BEGIN MATERIAL SUPPLIED

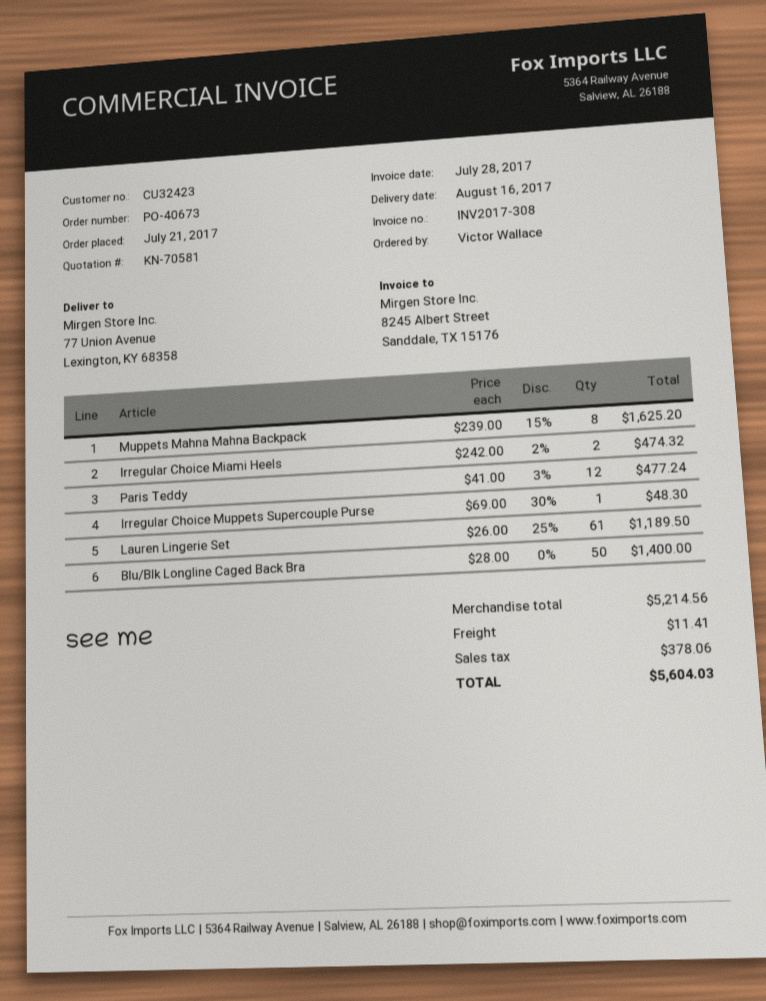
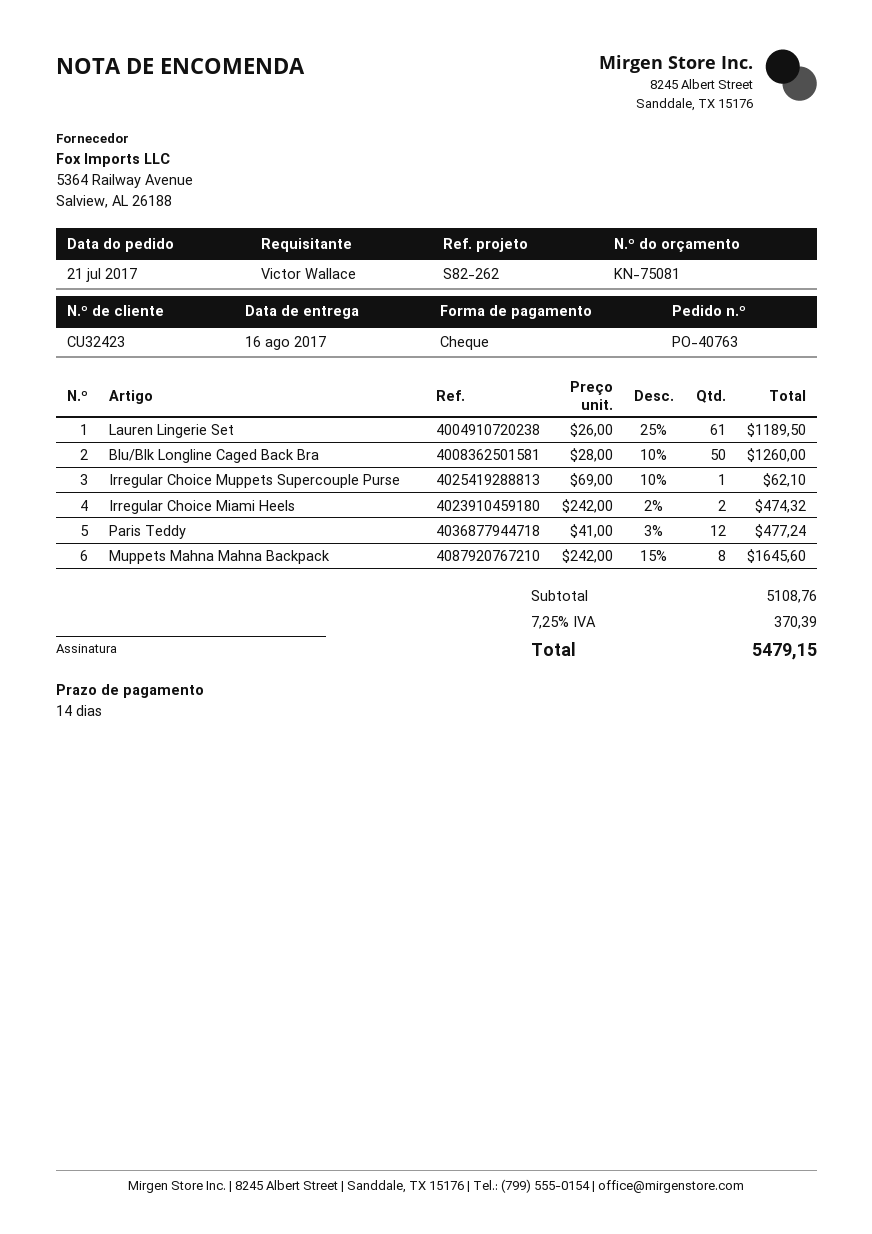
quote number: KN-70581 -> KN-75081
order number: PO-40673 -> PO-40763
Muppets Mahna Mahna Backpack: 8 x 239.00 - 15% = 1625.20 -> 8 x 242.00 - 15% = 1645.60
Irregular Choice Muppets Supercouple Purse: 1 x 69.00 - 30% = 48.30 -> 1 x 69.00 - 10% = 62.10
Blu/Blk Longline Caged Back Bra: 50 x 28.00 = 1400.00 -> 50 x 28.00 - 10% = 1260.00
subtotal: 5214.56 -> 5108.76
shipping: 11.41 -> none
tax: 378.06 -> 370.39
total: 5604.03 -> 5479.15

END MATERIAL SUPPLIED

# WORK ITEM:
What the reply must contain is an exact transcription of the data above and none of its pictures.

# THE ANSWER:
quote number: KN-70581 -> KN-75081
order number: PO-40673 -> PO-40763
Muppets Mahna Mahna Backpack: 8 x 239.00 - 15% = 1625.20 -> 8 x 242.00 - 15% = 1645.60
Irregular Choice Muppets Supercouple Purse: 1 x 69.00 - 30% = 48.30 -> 1 x 69.00 - 10% = 62.10
Blu/Blk Longline Caged Back Bra: 50 x 28.00 = 1400.00 -> 50 x 28.00 - 10% = 1260.00
subtotal: 5214.56 -> 5108.76
shipping: 11.41 -> none
tax: 378.06 -> 370.39
total: 5604.03 -> 5479.15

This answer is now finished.